De dammen en centrales hebben een lange levensduur, ze kunnen 50 tot 100 jaar in productie blijven. Onderhoud blijft wel noodzakelijk en ze worden ook gemoderniseerd met effectievere turbines en generatoren. Tot slot kunnen waterkrachtcentrales snel opstarten of juist de productie van elektriciteit snel beperken. Hier hoeven slechts de sluisdeuren geopend of gesloten te worden.
Naast de stroomproductie zijn bijkomende voordelen dat het water achter de centrale ook kan worden gebruikt voor de irrigatie van landbouwgronden of de verbetering van vaarwegen. Het water achter de dam komt hoger te staan waardoor dieperstekende schepen gebruik kunnen maken van de rivier of het meer.
Nadelen
Toch bestaan er in natuur- en milieukringen ook bezwaren tegen deze vorm van stroomopwekking. De bezwaren zijn vooral van toepassing bij stuwdamcentrales.
Voor de aanleg van een stuwdamcentrale is de aanleg van een stuwmeer noodzakelijk. Door het water wat achter de stuwdam wordt vastgehouden, komt het water hoger te staan en land overstroomt. Het land gaat verloren als landbouwgrond en natuur gaat verloren. De lokale bevolking moet verhuizen naar hoger gelegen gebied. Nieuwe dorpen moeten worden gebouwd en de mensen worden geholpen in het opbouwen van een nieuw bestaan. Protesten van de lokale bevolking tegen de bouw van een stuwdam komen regelmatig voor.[1]

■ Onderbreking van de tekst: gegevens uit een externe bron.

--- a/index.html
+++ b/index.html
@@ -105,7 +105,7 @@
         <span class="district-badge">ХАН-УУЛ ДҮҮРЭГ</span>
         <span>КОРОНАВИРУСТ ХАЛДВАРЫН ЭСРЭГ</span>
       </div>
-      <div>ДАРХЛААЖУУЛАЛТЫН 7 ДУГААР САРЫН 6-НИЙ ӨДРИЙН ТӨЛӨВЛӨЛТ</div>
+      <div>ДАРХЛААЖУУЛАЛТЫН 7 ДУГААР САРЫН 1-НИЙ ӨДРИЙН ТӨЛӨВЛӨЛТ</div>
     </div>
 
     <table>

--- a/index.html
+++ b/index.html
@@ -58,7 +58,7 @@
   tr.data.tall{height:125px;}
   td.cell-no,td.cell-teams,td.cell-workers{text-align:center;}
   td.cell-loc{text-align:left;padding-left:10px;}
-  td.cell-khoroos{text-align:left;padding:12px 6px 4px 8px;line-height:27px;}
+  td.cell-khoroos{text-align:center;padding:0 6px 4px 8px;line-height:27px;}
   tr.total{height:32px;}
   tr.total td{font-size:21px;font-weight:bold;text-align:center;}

In een stuwmeer verzamelt zich organisch materiaal dat door rotting broeikasgas produceert. Met name in warme streken kan deze uitstoot groter zijn dan die van een even grote conventionele centrale. Dit kwam ter sprake tijdens de VN klimaatconferentie op Bali in 2007.

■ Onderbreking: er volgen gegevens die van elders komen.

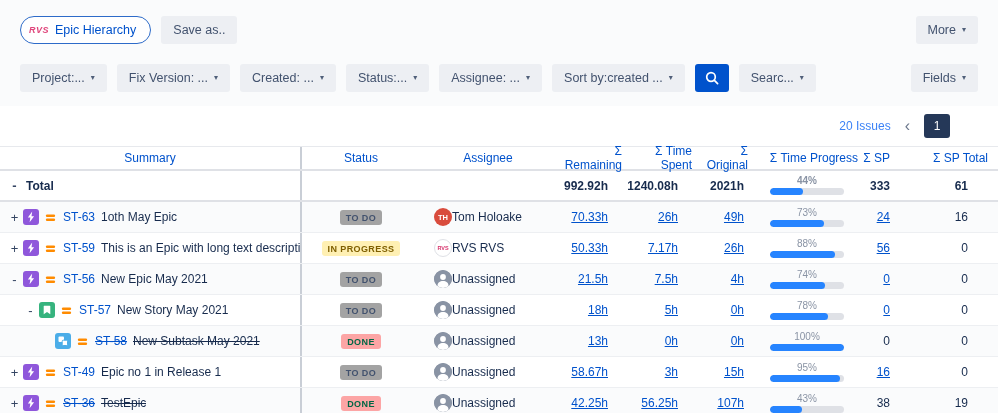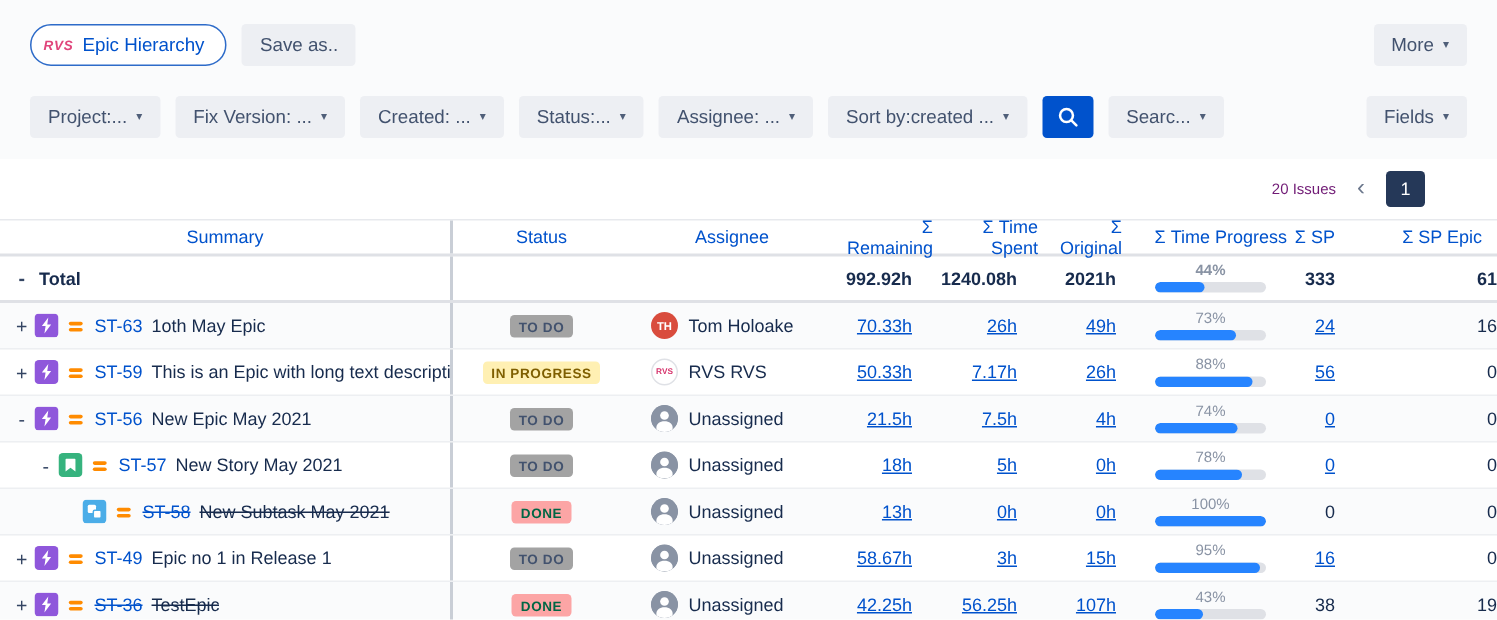--- a/index.html
+++ b/index.html
@@ -27,7 +27,7 @@
   
   .metabar { display: flex; align-items: center; justify-content: flex-end; gap: 12px;
     height: 40px; padding-right: 48px; background: #fff; }
-  .issues-count { font-size: 10px; color: #701a75; }
+  .issues-count { font-size: 12px; color: #3b82f6; }
   .chev-left { font-size: 16px; color: #6B778C; cursor: pointer; line-height: 1; padding: 0 2px; }
   .page-box { width: 26px; height: 24px; background: #253858; color: #fff; border: none;
     border-radius: 3px; font-size: 12px; cursor: pointer; font-family: inherit; }

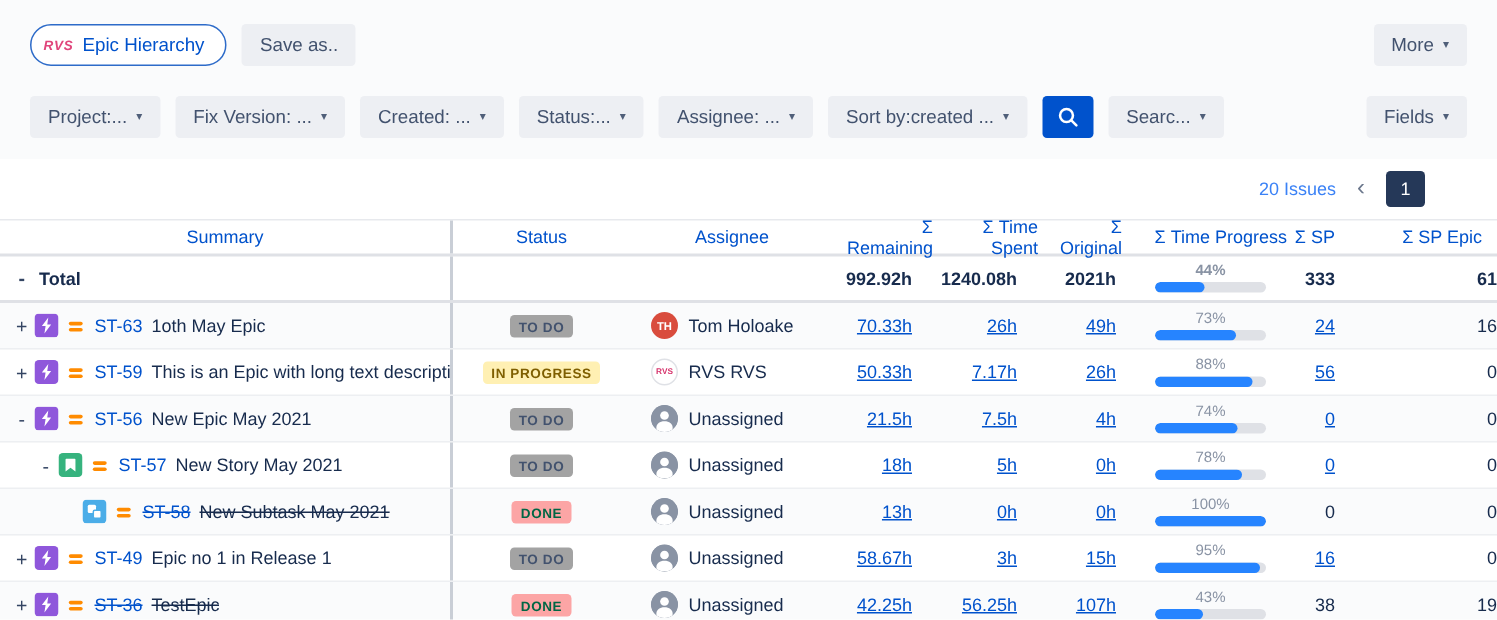--- a/index.html
+++ b/index.html
@@ -173,7 +173,7 @@
     <div class="hc col-orig">Σ Original</div>
     <div class="hc col-prog">Σ Time Progress</div>
     <div class="hc col-sp">Σ SP</div>
-    <div class="hc col-spd">Σ SP Epic</div>
+    <div class="hc col-spd">Σ SP Total</div>
   </div>
 
   <div class="trow total-row">

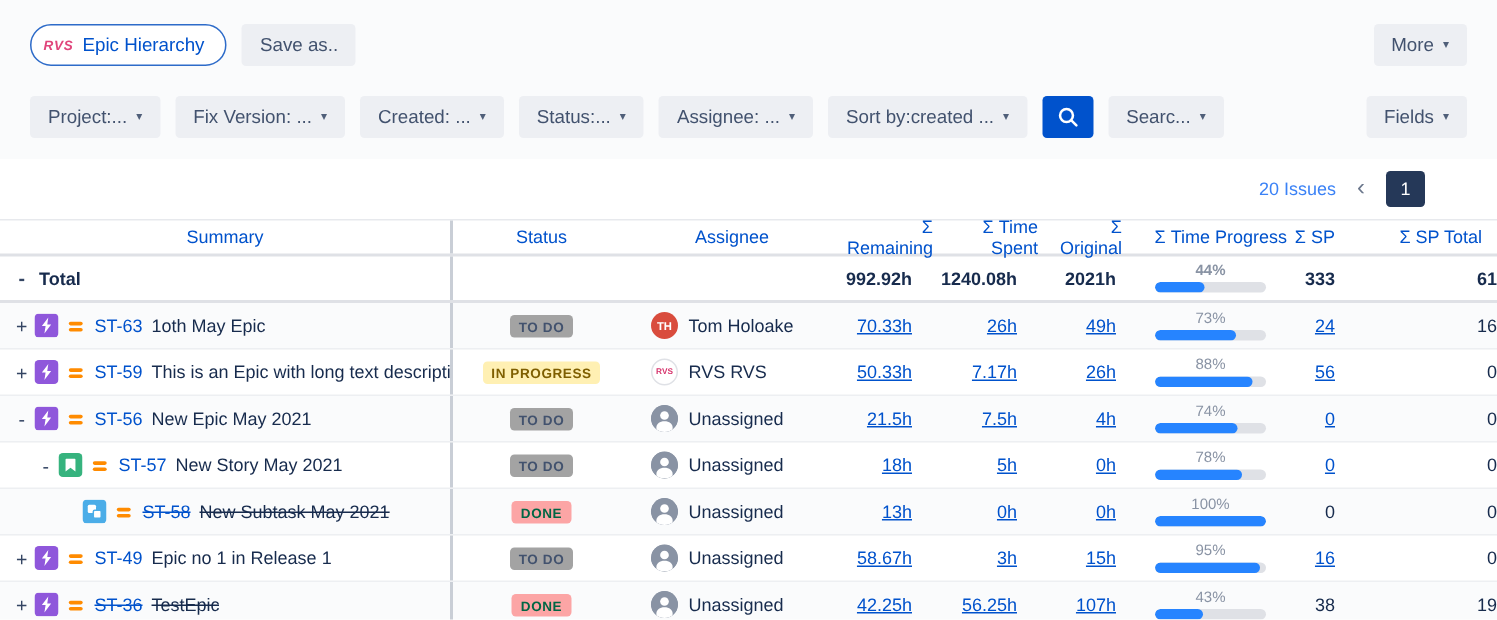--- a/index.html
+++ b/index.html
@@ -52,7 +52,7 @@
   .thead .col-spd { padding-right: 10px; }
   .trow .col-spent, .trow .col-rem { padding-right: 18px; }
   .trow .col-orig { padding-right: 8px; }
-  .trow .col-spd { }
+  .trow .col-spd { padding-right: 30px; }
 
   .trow { display: flex; align-items: stretch; height: 31px; font-size: 12px;
     border-bottom: 1px solid #EDEFF2; }

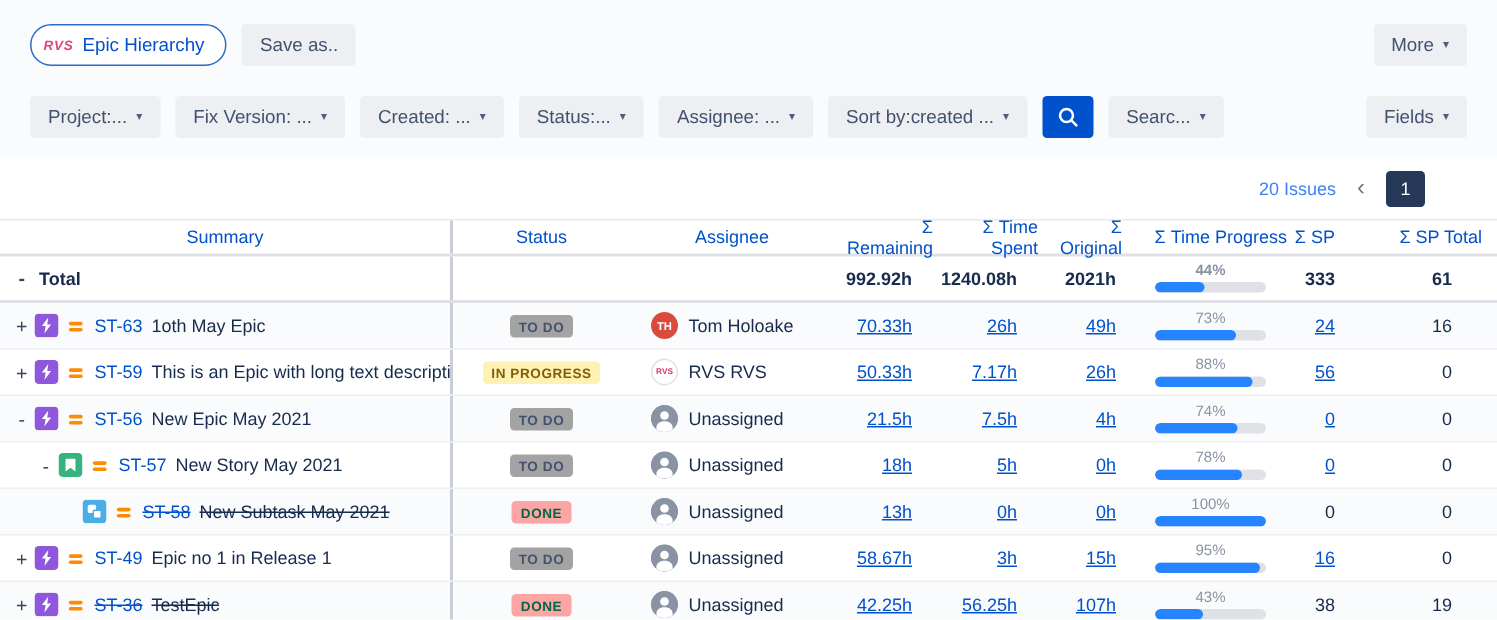--- a/index.html
+++ b/index.html
@@ -78,7 +78,7 @@
   .status-badge.inprogress { background: #FFF0B3; color: #7F5F01; }
   .status-badge.done { background: #fca5a5; color: #006644; }
 
-  .avatar { width: 18px; height: 18px; border-radius: 50%; background: #8993A4; margin-right: 7px;
+  .avatar { width: 18px; height: 18px; border-radius: 50%; background: #8993A4; 
     display: inline-flex; align-items: center; justify-content: center; overflow: hidden; flex: 0 0 18px;
     font-weight: bold; }
   .avatar svg { width: 18px; height: 18px; }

Op ecohydrologisch vlak zorgt de bouw van stuwdammen evenzeer voor grote veranderingen doordat alle energie die een rivier van nature gebruikt om zich doorheen het landschap te slingeren geconcentreerd wordt ter hoogte van de stuwdam. Hierdoor wordt stroomopwaarts de dam een traag stromend meer gecreëerd en beneden de dam zijn er vooral problemen met sedimenttekorten (erosie) en 'hydropeaking'. Dit is het verschijnsel waarbij er zeer onregelmatige afvoerpieken merkbaar zijn in functie van de energiebehoefte (stroomproductie centrale). Bepaalde ondiepe stenige rivierstroken waar rheofiele vissoorten van nature paaien kunnen zo bijvoorbeeld periodiek droogvallen, met sterfte van de eitjes tot gevolg. De energie die dat deel van de rivier normaal heeft om haar eigen dynamisch profiel te ontwikkelen is dan grotendeels al benut door het hoogteverschil van de opstuwing.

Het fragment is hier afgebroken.